Really wanted to go but was in Belfast for the weekend   

My mate (MC BLIZZ L) was on stage and said it was rockin


----------



## THORA HIRDS BUM (Sep 9, 2005)

Was racism stopped?.


----------



## stereotypical (Sep 10, 2005)

THORA HIRDS BUM said:
			
		

> Was racism stopped?.



Some


----------



## THORA HIRDS BUM (Sep 10, 2005)

stereotypical said:
			
		

> Some



The only people who go to anti-racism gigs,are those people who go to anti -racism gigs.


----------



## editor (Sep 10, 2005)

THORA HIRDS BUM said:
			
		

> The only people who go to anti-racism gigs,are those people who go to anti -racism gigs.

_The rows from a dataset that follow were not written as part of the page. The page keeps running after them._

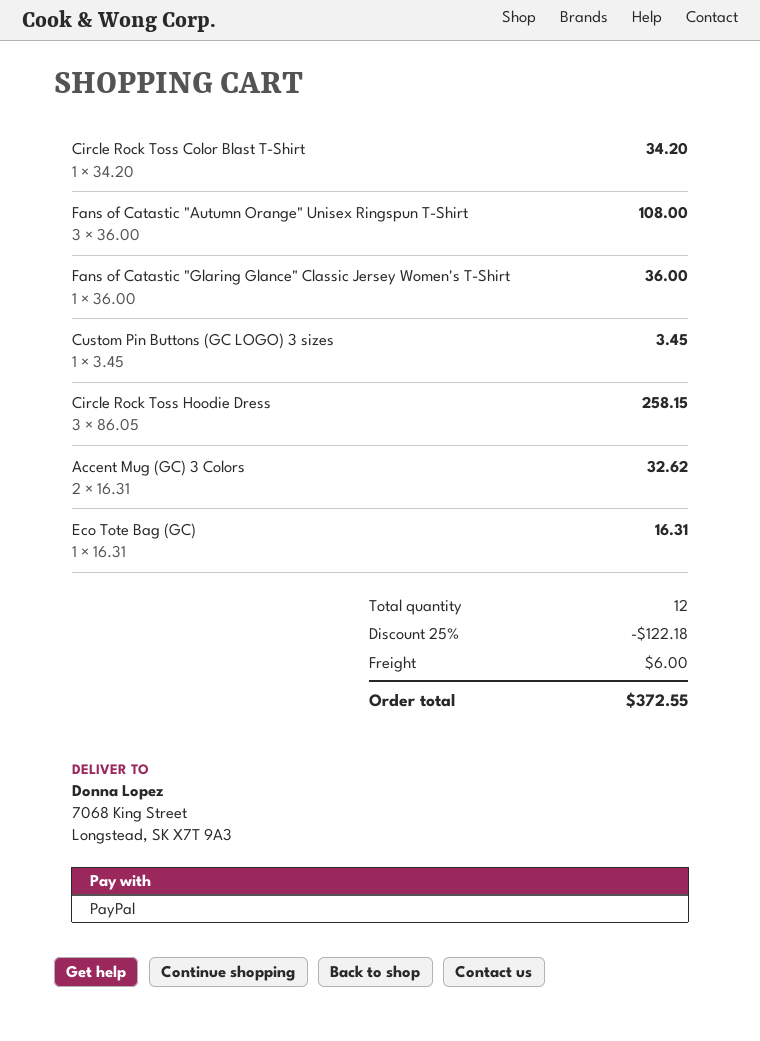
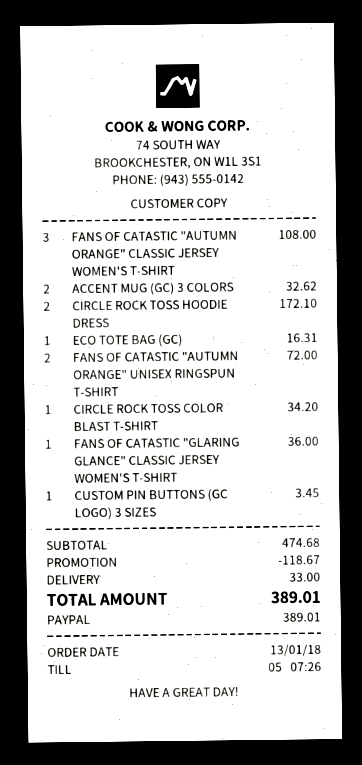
Fans of Catastic "Autumn Orange" Unisex Ringspun T-Shirt: 3 for 108.00 -> 2 for 72.00
Circle Rock Toss Hoodie Dress: 3 for 258.15 -> 2 for 172.10
FANS OF CATASTIC "AUTUMN ORANGE" CLASSIC JERSEY WOMEN'S T-SHIRT: none -> 3 for 108.00
discount: 122.18 -> 118.67
shipping: 6.00 -> 33.00
total: 372.55 -> 389.01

What's that gibberish supposed to mean, please?


----------



## THORA HIRDS BUM (Sep 10, 2005)

It means what it means.You might get the odd straggler going to see lamarr,but these state run shindigs will attract those who will always go to anti-racism gigs.There never seem to attract those who might harbour racist feelings.Are the organisers hopeing that die-hard racists will suddely become elgalitarin beacons after a rainy afternoon gig in liverpool?.It just smacks of putting a plaster on a broken leg.


----------



## peppery (Sep 10, 2005)

THORA HIRDS BUM said:
			
		

> It means what it means.You might get the odd straggler going to see lamarr,but these state run shindigs will attract those who will always go to anti-racism gigs.There never seem to attract those who might harbour racist feelings.Are the organisers hopeing that die-hard racists will suddely become elgalitarin beacons after a rainy afternoon gig in liverpool?.It just smacks of putting a plaster on a broken leg.



Dont I know you? You seem very familiar


----------



## THORA HIRDS BUM (Sep 10, 2005)

peppery said:
			
		

> Dont I know you? You seem very familiar




No, i dont know anyone on hear.


----------